::: Provided entries :::

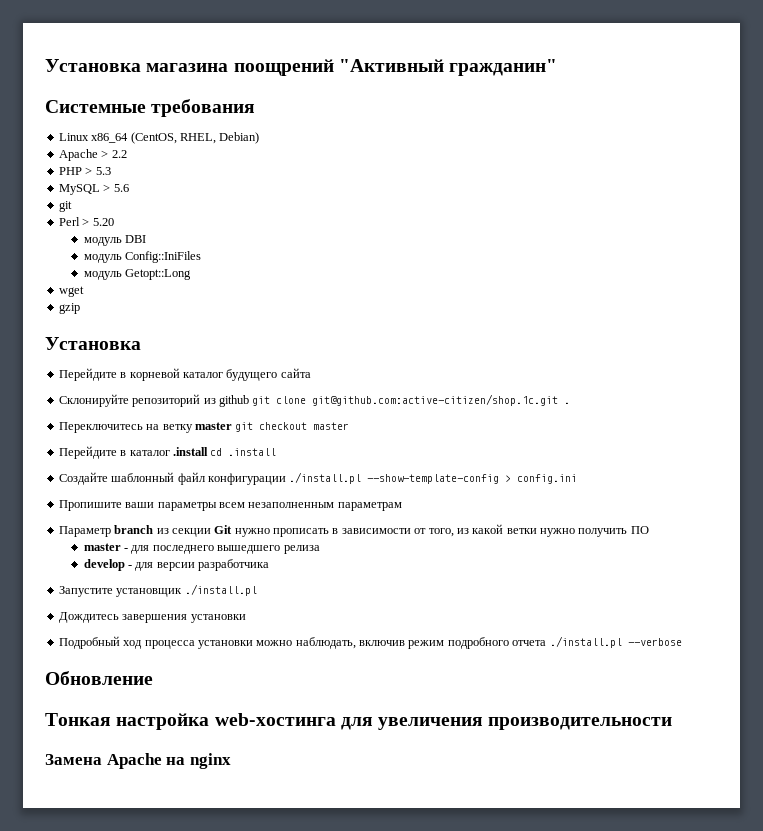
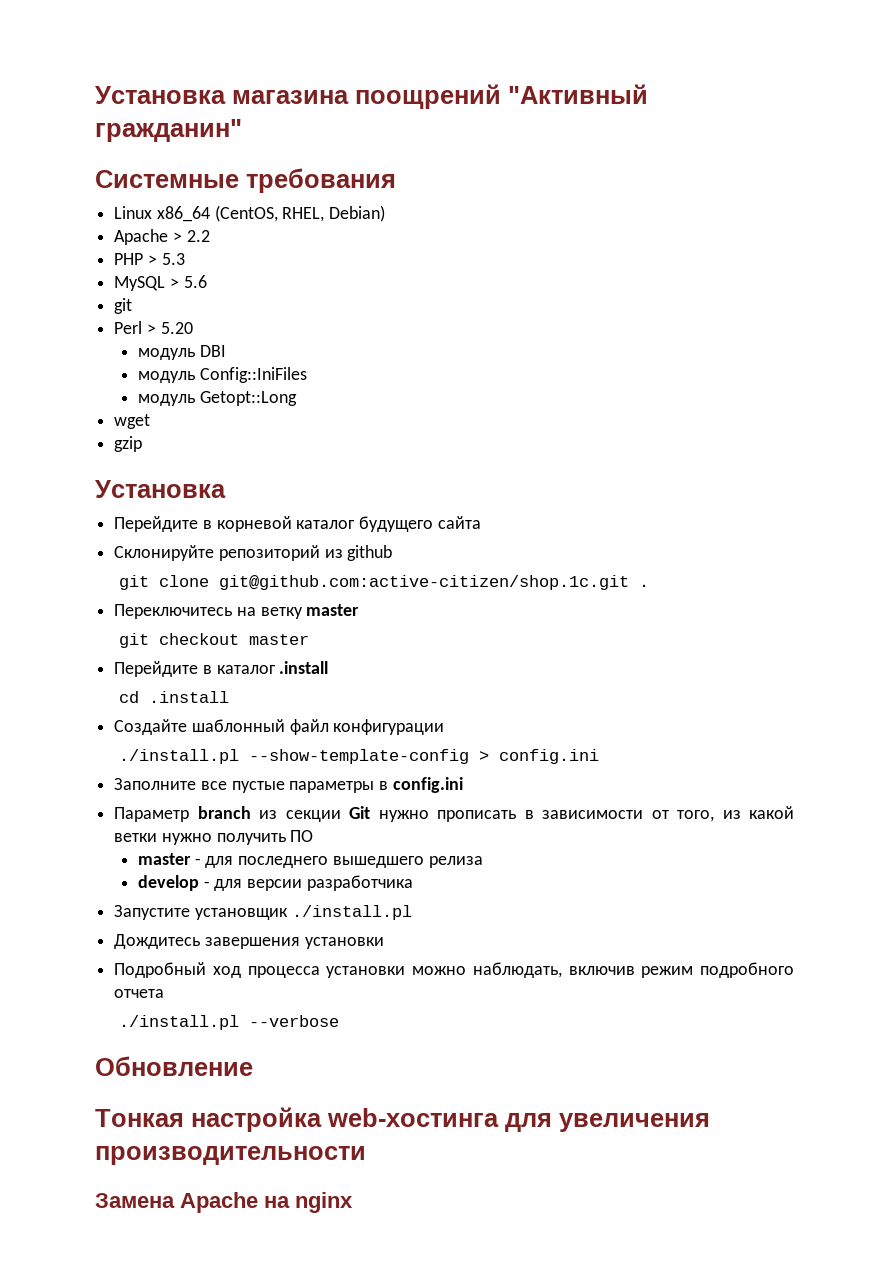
- Склонируйте репозиторий из github git clone git@github.com:active-citizen/shop.1c.git .
+ Склонируйте репозиторий из github
+ git clone git@github.com:active-citizen/shop.1c.git .
- Переключитесь на ветку master git checkout master
+ Переключитесь на ветку master
+ git checkout master
- Перейдите в каталог .install cd .install
+ Перейдите в каталог .install
+ cd .install
- Создайте шаблонный файл конфигурации ./install.pl --show-template-config > config.ini
+ Создайте шаблонный файл конфигурации
+ ./install.pl --show-template-config > config.ini
- Пропишите ваши параметры всем незаполненным параметрам
+ Заполните все пустые параметры в config.ini
- Подробный ход процесса установки можно наблюдать, включив режим подробного отчета ./install.pl --verbose
+ Подробный ход процесса установки можно наблюдать, включив режим подробного отчета
+ ./install.pl --verbose

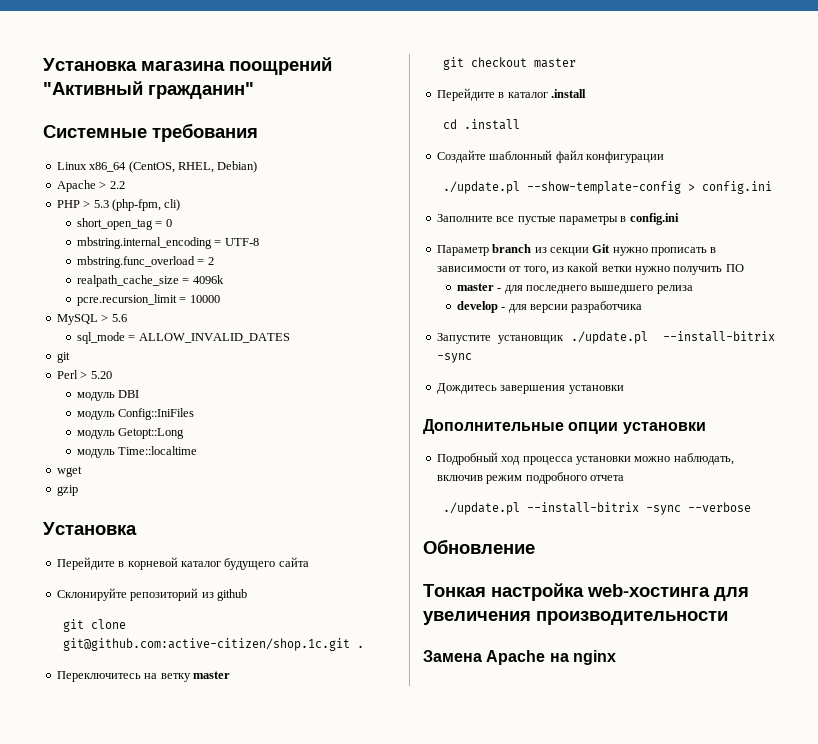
- PHP > 5.3
+ PHP > 5.3 (php-fpm, cli)
+ short_open_tag = 0
+ mbstring.internal_encoding = UTF-8
+ mbstring.func_overload = 2
+ realpath_cache_size = 4096k
+ pcre.recursion_limit = 10000
+ sql_mode = ALLOW_INVALID_DATES
+ модуль Time::localtime
- ./install.pl --show-template-config > config.ini
+ ./update.pl --show-template-config > config.ini
- Запустите установщик ./install.pl
+ Запустите установщик ./update.pl --install-bitrix -sync
+ Дополнительные опции установки
- ./install.pl --verbose
+ ./update.pl --install-bitrix -sync --verbose

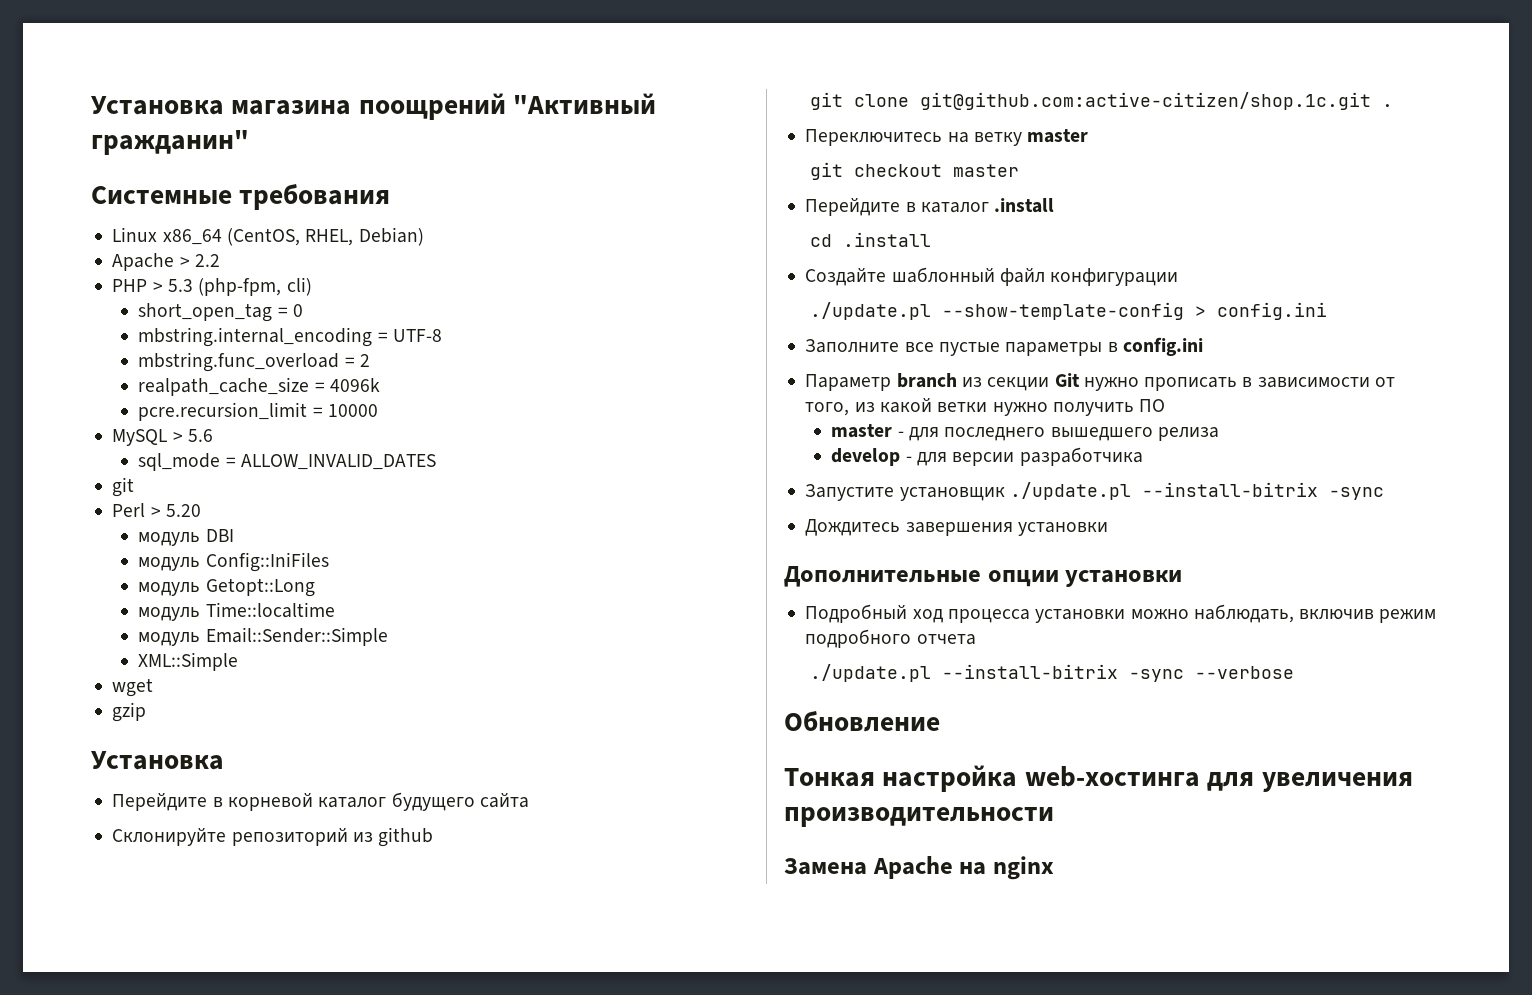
+ модуль Email::Sender::Simple
+ XML::Simple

:::

Task to complete >>
Which lines in the records above include the word "verbose"? Copy them out.

Answer space >>
- Подробный ход процесса установки можно наблюдать, включив режим подробного отчета ./install.pl --verbose
+ ./install.pl --verbose
- ./install.pl --verbose
+ ./update.pl --install-bitrix -sync --verbose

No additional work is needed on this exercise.